Après deux heures d'effort, Rick regarda son compagnon poser la dernière pièce du décor. Il le remonta à bord de la nacelle. Ravis du travail accompli, les deux compères se tapèrent dans les mains tout en contemplant leur ouvrage : « Beau travail, s'exclama Teddy, on ne va pas moisir là, tu peux entamer la descente lentement ". A peine eut - il prononcé ces mots qu’un bruit suspect vint interrompre la bonne humeur des deux complices. La nacelle se mit tout à coup à la verticale, les projetant sur le sol. L'une des deux chaînes venait de céder. Teddy eut le réflexe d’arrimer son mousqueton au grillage de cette dernière puis lança une de ses cordes pour que Rick en fasse autant. Ce dernier avait eu la présence d’esprit de couper le moteur pour éviter que l’autre chaîne ne cédât.
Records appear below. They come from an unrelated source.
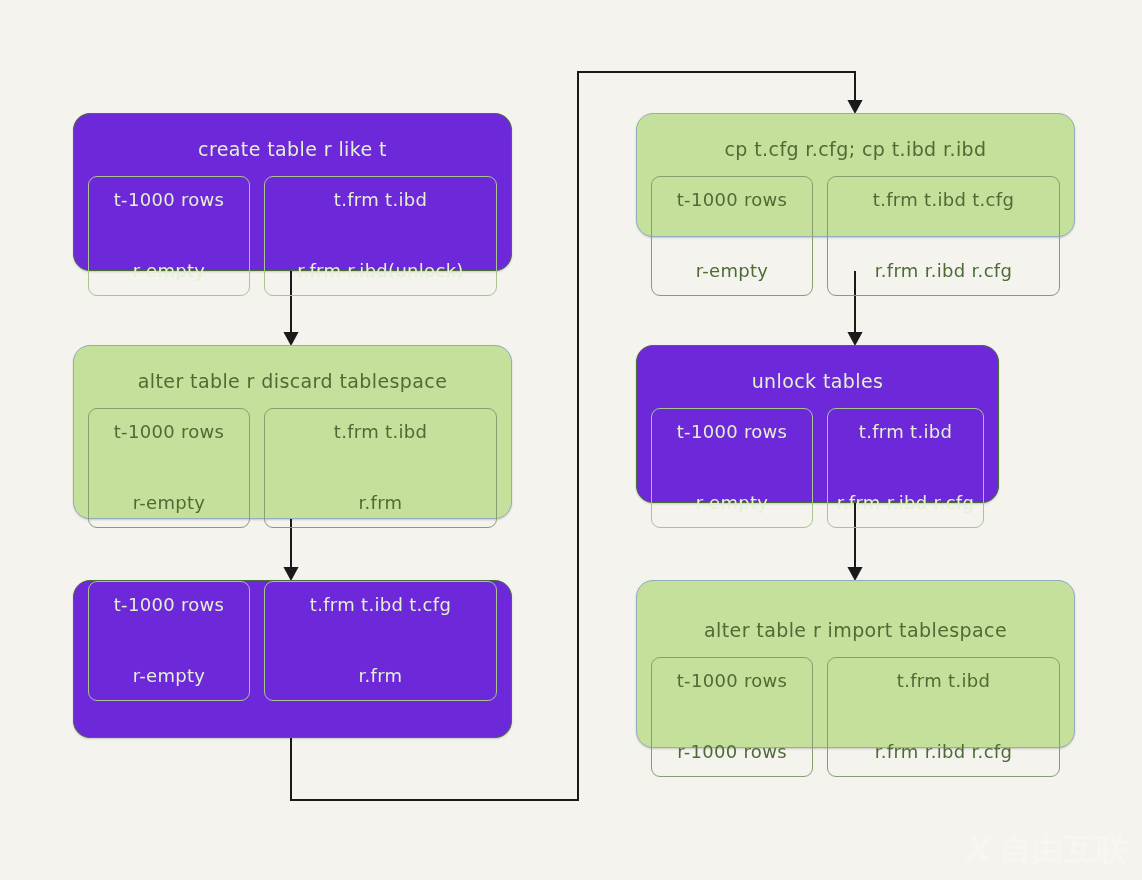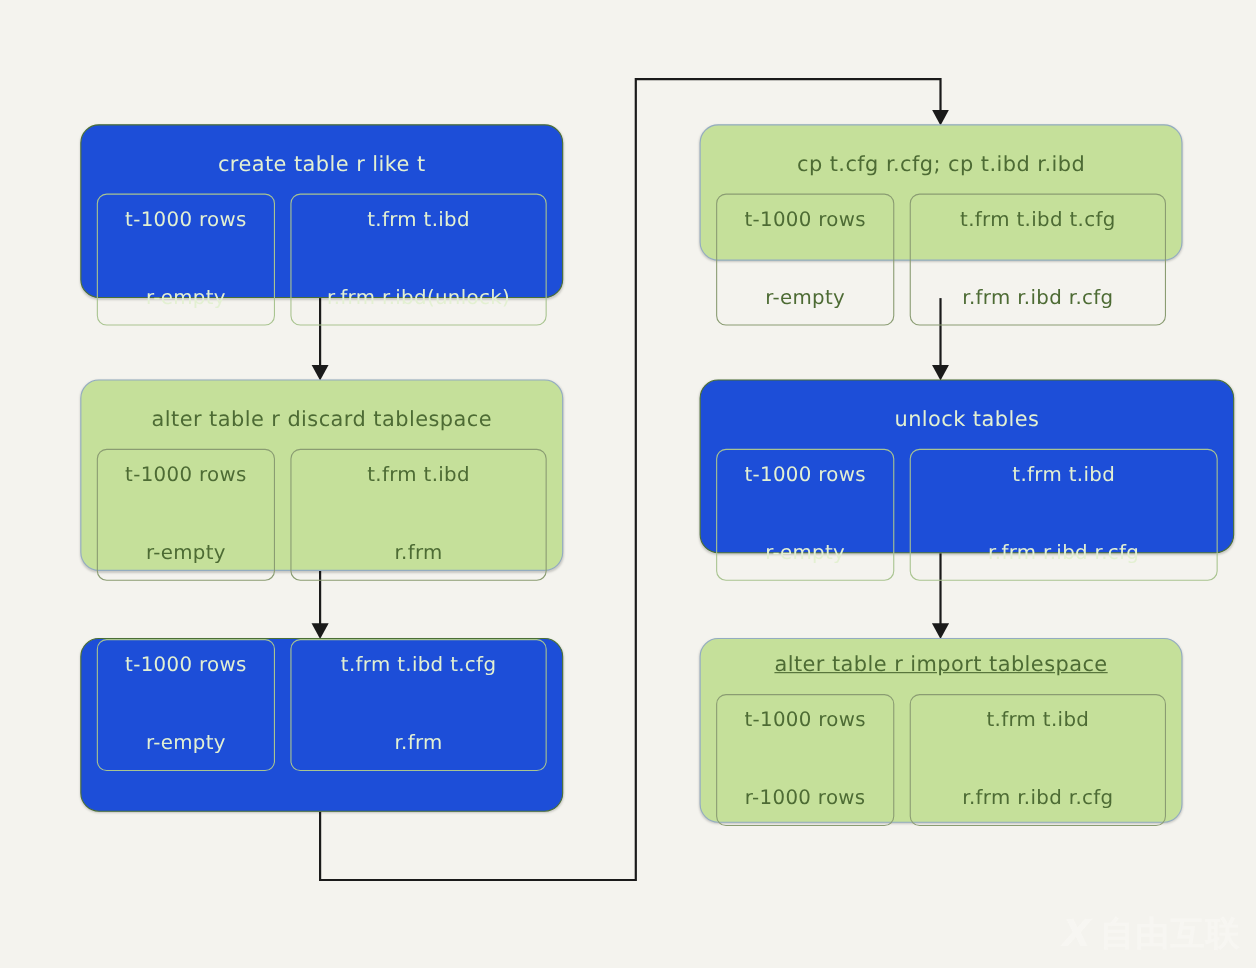--- a/index.html
+++ b/index.html
@@ -40,21 +40,21 @@
     z-index: 2;
     box-sizing: border-box;
     border-radius: 17px;
     padding: 0;
     display: flex;
     flex-direction: column;
     align-items: center;
     box-shadow: 0 1px 2px rgba(0,0,0,0.18);
   }
   .node.dark {
-    background: #1d4ed8;
+    background: #6d28d9;
     border: 1px solid #4a6f36;
   }
   .node.light {
     background: #c5e09a;
     border: 1px solid #93acc0;
   }
 
   .node-title {
     font-size: 19px;
     line-height: 22px;
@@ -102,24 +102,24 @@
   }
 
   .cell-rows  { flex: 0 0 162px; }
   .cell-files { flex: 1 1 auto; }
 
   
   #node-create        { left: 73px;  top: 113px; width: 439px; height: 158px; }
   #node-discard       { left: 73px;  top: 345px; width: 439px; height: 174px; }
   #node-flush         { left: 73px;  top: 580px; width: 439px; height: 158px; }
   #node-cp            { left: 636px; top: 113px; width: 439px; height: 124px; }
-  #node-unlock        { left: 636px; top: 345px; width: 486px; height: 158px; }
+  #node-unlock        { left: 636px; top: 345px; width: 363px; height: 158px; }
   #node-import        { left: 636px; top: 580px; width: 439px; height: 168px; }
 
-  #node-import .node-title { margin-top: 12px; text-decoration: underline; }
+  #node-import .node-title { margin-top: 38px; }
   #node-import .cells { padding-bottom: 20px; }
 
   
   #watermark {
     position: absolute;
     right: 14px;
     bottom: 14px;
     z-index: 3;
     display: flex;
     flex-direction: row;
Miracle, le balancement cessa peu à peu; la situation restait périlleuse et nécessitait une intervention rapide des secours.
Le planton de service au pied de la tour avait déjà donné l’alerte. Les sirènes des ambulances et des véhicules de pompiers se firent très vite entendre. En quinze minutes chrono, tous les secours étaient sur place. Le commandant de la brigade avec son porte-voix demanda à ses hommes de déployer la grande échelle le plus rapidement possible. Hélas, elle s’avéra trop courte de cinq bons mètres. Il fallut trouver de toute urgence une autre solution. Les employés médusés ,impuissants, regardèrent cette scène surréaliste sans pouvoir faire quoique ce soit .
Le commandant ordonna alors à son lieutenant de prendre dix hommes avec lui et des masses pour casser les vitres à la hauteur des deux travaillleurs en danger. Après une heure d’effort, les pompiers en se relayant vinrent à bout des trois épaisseurs de vitrage sécurit aussi dur que du béton armé. Par la brèche, ils lancèrent un grappin pour tirer la nacelle vers eux. Au bout du troisième essai, ils extirpèrent les deux hommes livides, transis de froid. Ils les allongèrent à terre en les recouvrant aussitôt d’une couverture de survie. Quelques instants après, un sourire sur leurs visages vint réconforter les sauveteurs. Dans les secondes qui suivirent, les traders, descendus à la hâte sur le terre-plein, applaudirent chaleureusement.
Teddy se tourna vers son compagnon d’infortune en marmonnant :" On revient de loin, la vie ne tient qu’à un fil !
– Non, répondit Rick, tu te trompes, elle ne tient qu’à une chaîne" !
Pendant un mois, ils firent le récit de leur mésaventure dans les médias. Mais très vite, lassés de raconter toujours la même chose, ils voulurent retravailler. Après cette parenthèse, ils reprirent leur train-train quotidien de laveur de vitres. Ils signèrent encore parfois des autographes.
"L'anonymat a du bon, la liberté aussi", pensèrent-ils. Et, ainsi, continuèrent - ils longtemps leur duo, loin des projecteurs.